Frequency distribution of sick leave refusals in the group of women and in the group of men
Sick leave | Women | Men | Total |
---|---|---|---|
Compliance | 1,223 (85.0) | 847 (77.7) | 2,070 (81.9) |
Refusal | 216 (15.0) | 243 (22.3) | 459 (18.1) |
Total | 1,439 (100) | 1,090 (100) | 2,529 (100) |
Values are presented as numbers (%).
On the basis of the χ2 independent test, the relationship between gender and sick leave refusal was found to be statistically significant (χ2[1] = 22.15, p < 0.001).
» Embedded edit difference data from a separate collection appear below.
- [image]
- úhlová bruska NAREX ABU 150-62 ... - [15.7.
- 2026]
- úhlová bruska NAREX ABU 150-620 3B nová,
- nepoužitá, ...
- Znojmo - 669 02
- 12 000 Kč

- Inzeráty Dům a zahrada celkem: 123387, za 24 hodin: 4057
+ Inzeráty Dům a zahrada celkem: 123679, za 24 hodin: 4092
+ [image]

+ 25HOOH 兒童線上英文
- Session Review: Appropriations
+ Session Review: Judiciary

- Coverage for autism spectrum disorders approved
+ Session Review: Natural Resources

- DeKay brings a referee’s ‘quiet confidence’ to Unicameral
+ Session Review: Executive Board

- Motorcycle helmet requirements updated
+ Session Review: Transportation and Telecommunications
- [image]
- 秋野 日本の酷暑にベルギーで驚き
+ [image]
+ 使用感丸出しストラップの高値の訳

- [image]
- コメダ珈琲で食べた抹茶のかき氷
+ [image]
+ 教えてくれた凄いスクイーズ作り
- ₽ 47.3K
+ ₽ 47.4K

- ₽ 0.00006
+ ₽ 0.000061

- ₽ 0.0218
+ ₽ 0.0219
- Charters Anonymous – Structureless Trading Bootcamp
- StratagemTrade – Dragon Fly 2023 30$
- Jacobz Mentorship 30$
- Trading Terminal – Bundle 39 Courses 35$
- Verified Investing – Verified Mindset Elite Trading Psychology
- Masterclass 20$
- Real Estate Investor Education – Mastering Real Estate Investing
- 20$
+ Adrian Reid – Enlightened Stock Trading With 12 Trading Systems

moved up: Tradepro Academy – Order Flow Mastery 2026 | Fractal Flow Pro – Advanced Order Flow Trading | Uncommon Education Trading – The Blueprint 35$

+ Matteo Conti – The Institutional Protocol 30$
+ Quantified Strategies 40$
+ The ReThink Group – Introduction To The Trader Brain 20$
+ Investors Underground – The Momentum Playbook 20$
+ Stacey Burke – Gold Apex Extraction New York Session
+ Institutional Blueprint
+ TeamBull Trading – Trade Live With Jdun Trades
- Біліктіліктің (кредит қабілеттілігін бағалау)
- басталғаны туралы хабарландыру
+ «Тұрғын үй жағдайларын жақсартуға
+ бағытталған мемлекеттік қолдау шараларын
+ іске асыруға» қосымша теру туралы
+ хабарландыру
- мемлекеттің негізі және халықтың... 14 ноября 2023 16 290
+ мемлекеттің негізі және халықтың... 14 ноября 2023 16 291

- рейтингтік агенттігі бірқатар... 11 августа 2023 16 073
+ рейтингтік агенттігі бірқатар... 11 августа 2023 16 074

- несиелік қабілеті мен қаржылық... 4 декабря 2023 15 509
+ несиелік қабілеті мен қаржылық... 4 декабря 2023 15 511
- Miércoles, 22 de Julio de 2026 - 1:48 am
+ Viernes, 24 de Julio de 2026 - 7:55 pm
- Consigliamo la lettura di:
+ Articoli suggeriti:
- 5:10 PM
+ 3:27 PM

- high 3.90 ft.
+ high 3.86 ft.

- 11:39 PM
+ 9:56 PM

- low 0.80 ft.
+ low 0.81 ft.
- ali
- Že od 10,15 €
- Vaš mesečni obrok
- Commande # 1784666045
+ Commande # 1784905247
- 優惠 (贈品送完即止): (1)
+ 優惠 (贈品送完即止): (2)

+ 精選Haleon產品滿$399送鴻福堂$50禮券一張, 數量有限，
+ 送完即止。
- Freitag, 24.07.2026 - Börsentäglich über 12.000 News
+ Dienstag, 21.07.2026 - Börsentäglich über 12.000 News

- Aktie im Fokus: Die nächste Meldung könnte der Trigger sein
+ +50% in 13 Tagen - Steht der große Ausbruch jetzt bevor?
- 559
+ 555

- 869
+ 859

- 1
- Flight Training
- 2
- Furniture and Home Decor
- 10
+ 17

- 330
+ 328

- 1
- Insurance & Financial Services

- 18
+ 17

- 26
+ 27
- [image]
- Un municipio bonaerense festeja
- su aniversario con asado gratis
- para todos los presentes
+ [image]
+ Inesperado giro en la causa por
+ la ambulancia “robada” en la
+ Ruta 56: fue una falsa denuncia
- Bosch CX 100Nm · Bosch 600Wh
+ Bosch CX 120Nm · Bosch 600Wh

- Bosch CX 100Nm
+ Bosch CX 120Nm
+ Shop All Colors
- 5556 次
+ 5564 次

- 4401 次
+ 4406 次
This result supports a hypothesis on gender differences in presenteeism. The number of patients who decided to refuse to take sick leave was slightly higher in the group of men than in the group of women. However, the effect size in terms of Cramer's V coefficient was weak (V = 0.09, p < 0.001).
Also, on the basis of the χ2 independent test, the relationship between the participants' age and sick leave refusal was found to be statistically significant (χ2[8] = 28.68, p < 0.001). This result supports our hypothesis on the association between age and presenteesim. The number of patients who decided to refuse to take a sick leave was lower in the group of patients aged 25–29 years (Fig. 1). The effect size in terms of Cramer's V coefficient was moderate (V = 0.11, p < 0.001).
Fig. 1.
Association between refusal to take sick leave and the patient's age.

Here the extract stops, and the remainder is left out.